As with any generation, average debt and credit score statistics cast a wide net and pull in data from all members of the age group. For millennials, however, this generational view can result in a fuzzy picture, as this age group includes consumers at several milestone points in life—those still in college, recent graduates, and those who may be parents or homeowners.
As part of our ongoing look at debt and credit in the U.S., Experian analyzed credit records from the second quarter (Q2) of 2019 for millennials—those consumers ages 24 to 39. We split the generation into two groups—younger millennials (24 to 31) and older millennials (32 to 39)—and looked at how debt, delinquencies and credit scores compared. Read on for our insights and analysis.
Millennial Debt Varies Drastically by Age
While it's often reported that the millennial generation has one of the highest total debt balances (the generation ranks third highest by total debt), this is not necessarily true for every member of the group. In fact, younger millennials have a total average debt balance that's less than half that of their older peers, according to Experian data.
Younger millennials carry a total average debt balance of $41,330, compared with the $104,064 carried by older members of the generation. If we were to rank these averages, the younger portion of the age group would have the third-lowest average debt balance while the older portion would rank as the second highest of all generations.
Since debt balances grow with age—peaking at 46—the fact that the younger members of a generation have less debt than their older peers isn't exactly surprising.
Most Debt Balances Among Older Millennials Double Those of Younger Group
In line with their total debt, balances for nearly all types of debt carried by older millennials were noticeably greater than those of the younger group.

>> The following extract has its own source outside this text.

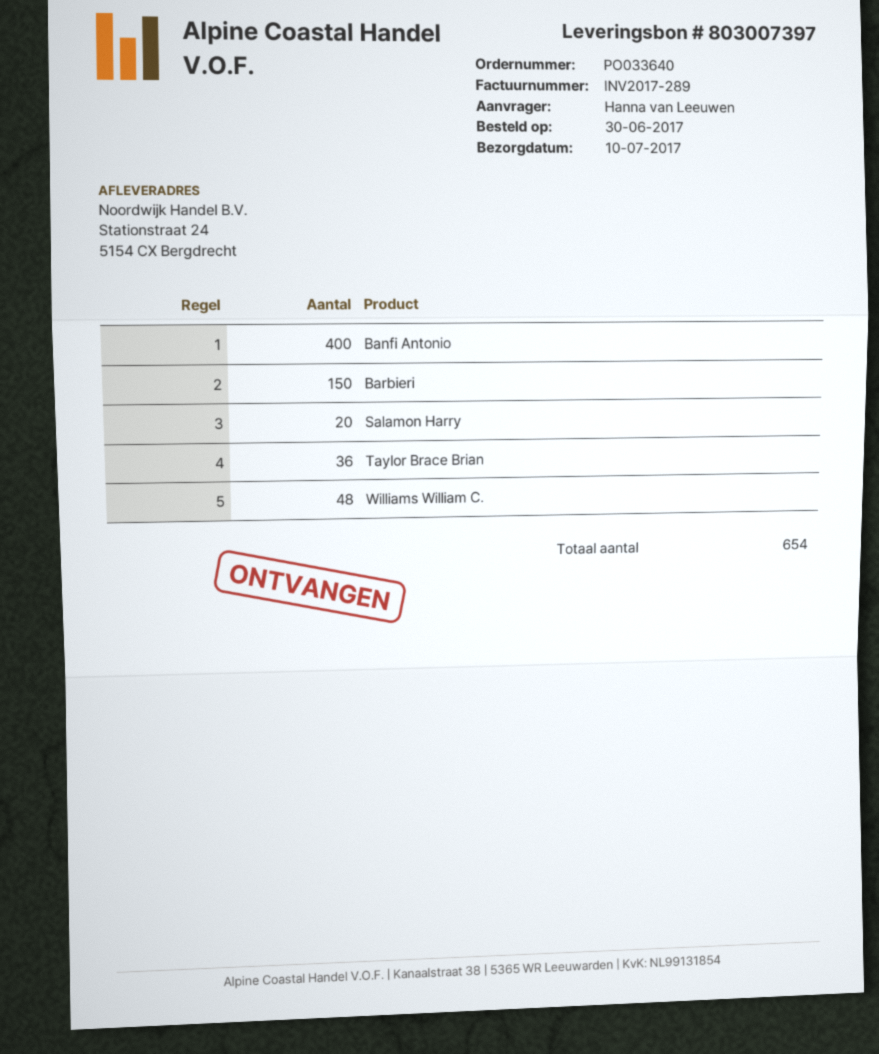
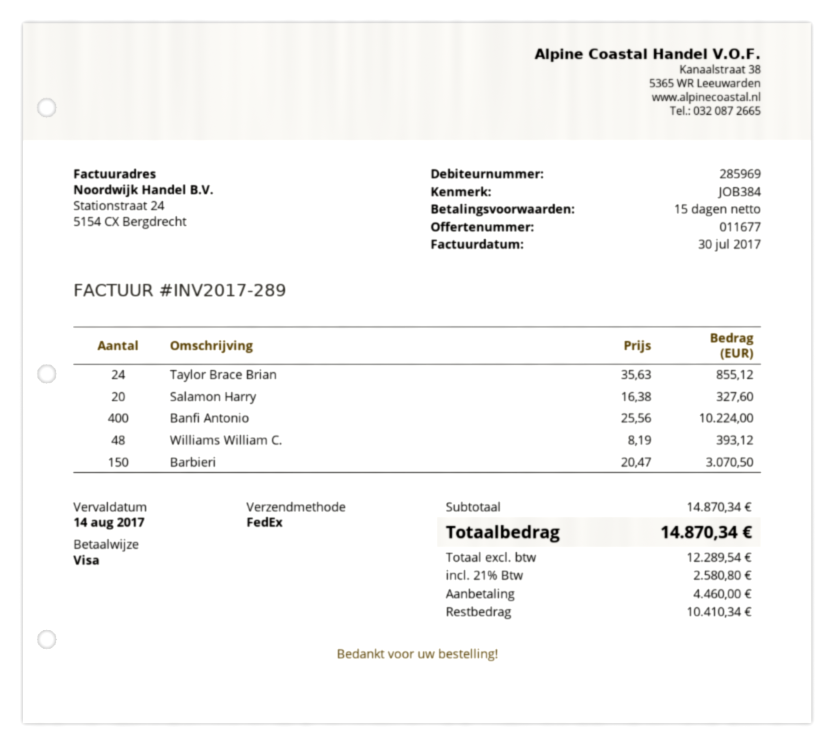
Taylor Brace Brian: 36 -> 24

Credit card balances among the older group were 70% greater and personal loan balances were 61% greater.
|Debt Product Balance by Millennial Age Group|
|Credit Cards||Auto Loans||Student Loans||Mortgage Loans||Personal Loans|
|Younger (24-31 years old)||$3,441||$16,235||$27,070||$177,971||$8,384|
|Older (32-39 years old)||$5,861||$19,468||$41,046||$233,753||$13,457|
Source: Experian data from Q2 2019
Delinquency Rate Higher Among Younger Millennials
When it comes to making on-time payments, younger millennials tend to struggle more than the older group—but not by much. Younger millennials had an overall delinquency rate of 4.3% compared with the older group's 3.6% delinquency rate, according to Experian data from the third quarter of 2019.
The difference between the two age groups was most noticeable when it came to accounts that were 30 or more days past due (DPD). A total of 11.6% of younger millennial accounts were 30 or more DPD, compared to a rate of 9.8% held by the older group.

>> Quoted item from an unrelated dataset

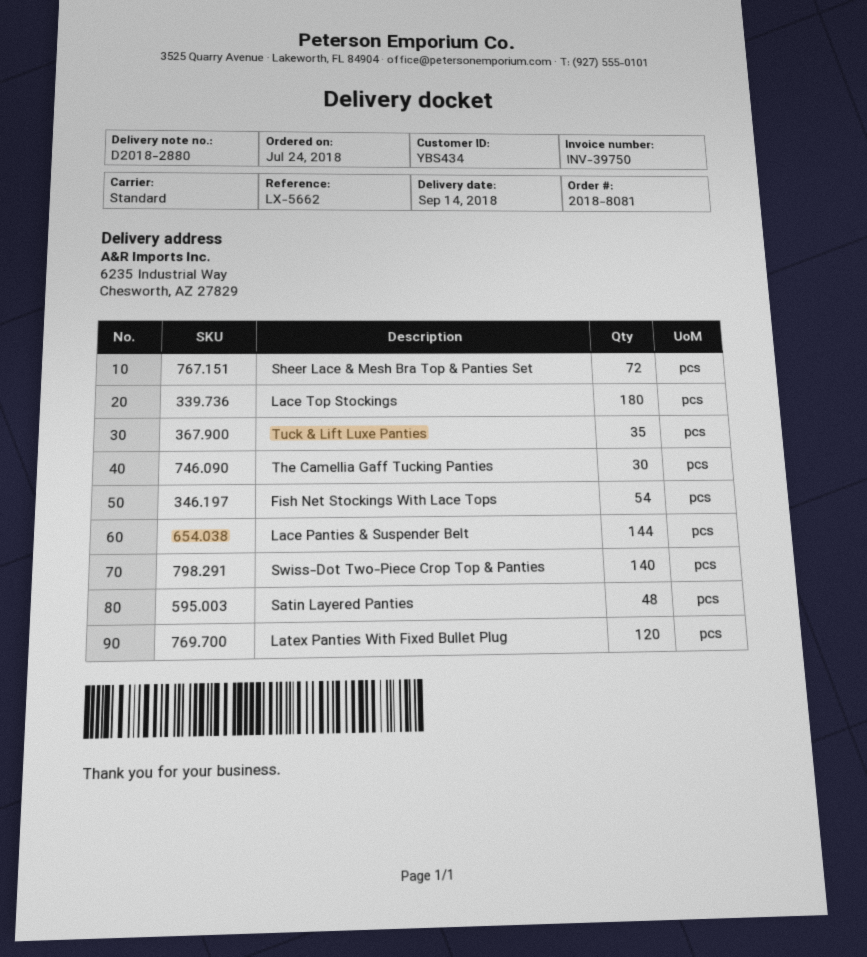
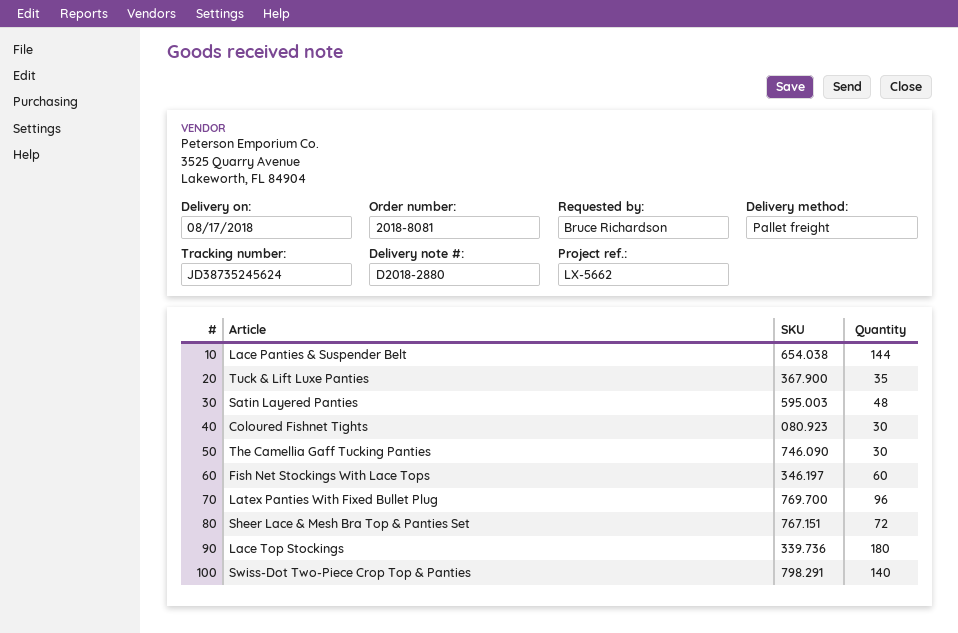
delivery date: 2018-09-14 -> 2018-08-17
shipping method: standard -> pallet freight
Fish Net Stockings With Lace Tops: 54 -> 60
Latex Panties With Fixed Bullet Plug: 120 -> 96
Coloured Fishnet Tights: none -> 30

|Delinquency Rates by Millennial Age Group|
|Generation||Overall||% of Trades 30 or More DPD||% of Trades 60 or More DPD||% of Trades 90 or More DPD|
|Younger (24-31 years old)||4.32%||11.62%||0.60%||0.73%|
|Older (32-39 years old)||3.68%||9.84%||0.59%||0.62%|
Source: Experian data from Q3 2019
In stark contrast to the differences they show in debt totals, the youngest (24) and oldest (39) millennials have average FICO® Scores that are closer than most generations. Twenty-four-year-olds had an average FICO® Score of 660, while 39-year-olds had an average of 677—a difference of only 17 points.

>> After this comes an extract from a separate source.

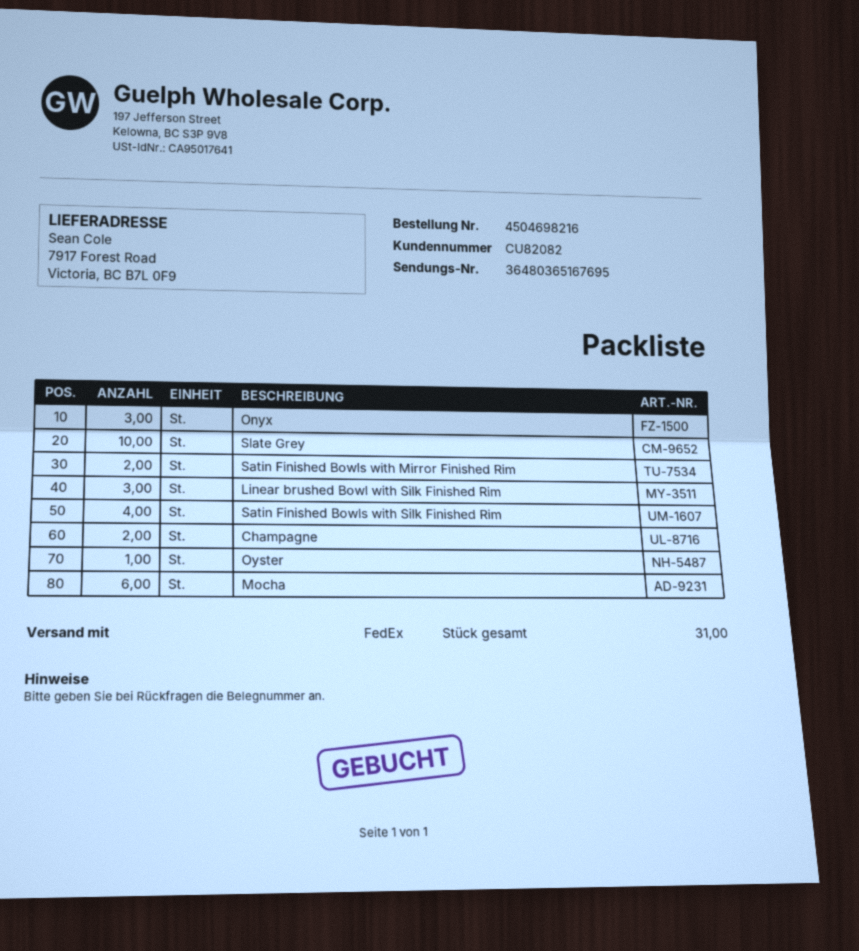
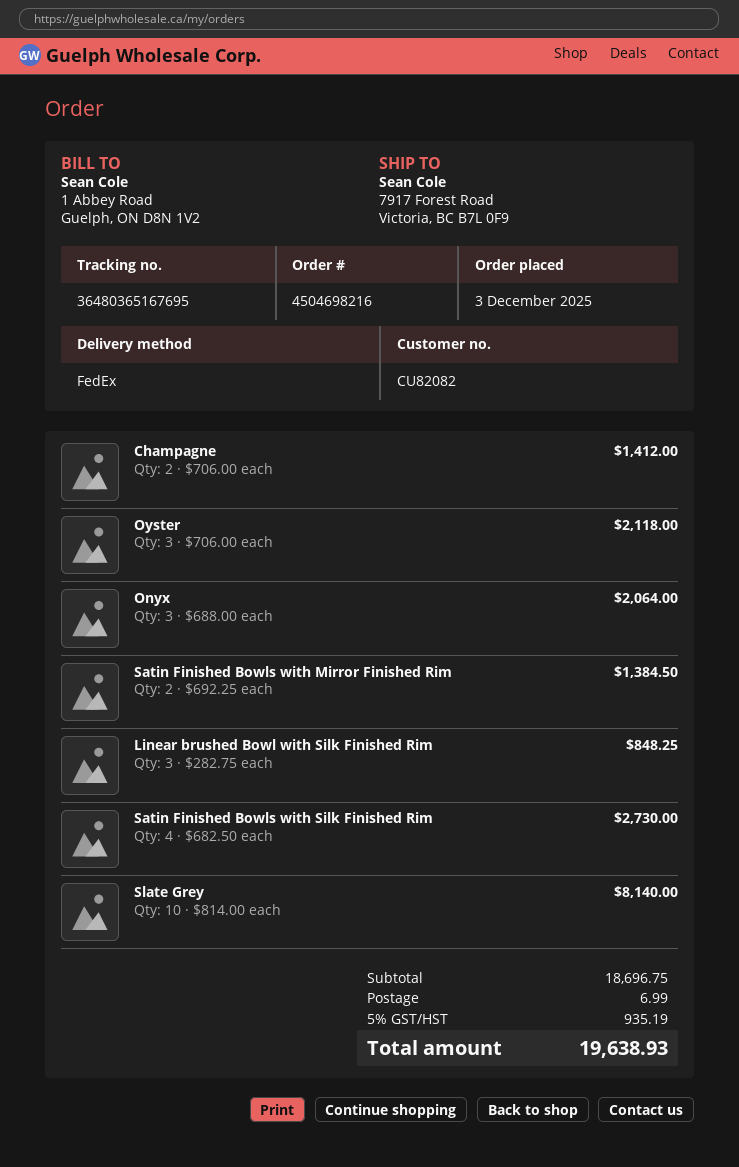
Oyster: 1 -> 3
Mocha: 6 -> none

By comparison, the youngest and oldest members of Generation X had a score difference of 26 points, and the score difference between the youngest and oldest baby boomers was 48 points. This trend among millennials makes sense, as even older millennials still have relatively young credit histories.
Methodology: The analysis results provided are based on an Experian-created statistically relevant aggregate sampling of our consumer credit database that may include use of the FICO® Score 8 version. Different sampling parameters may generate different findings compared with other similar analysis. Analyzed credit data did not contain personal identification information. Metro areas group counties and cities into specific geographic areas for population censuses and compilations of related statistical data.
FICO® is a registered trademark of Fair Isaac Corporation in the U.S. and other countries.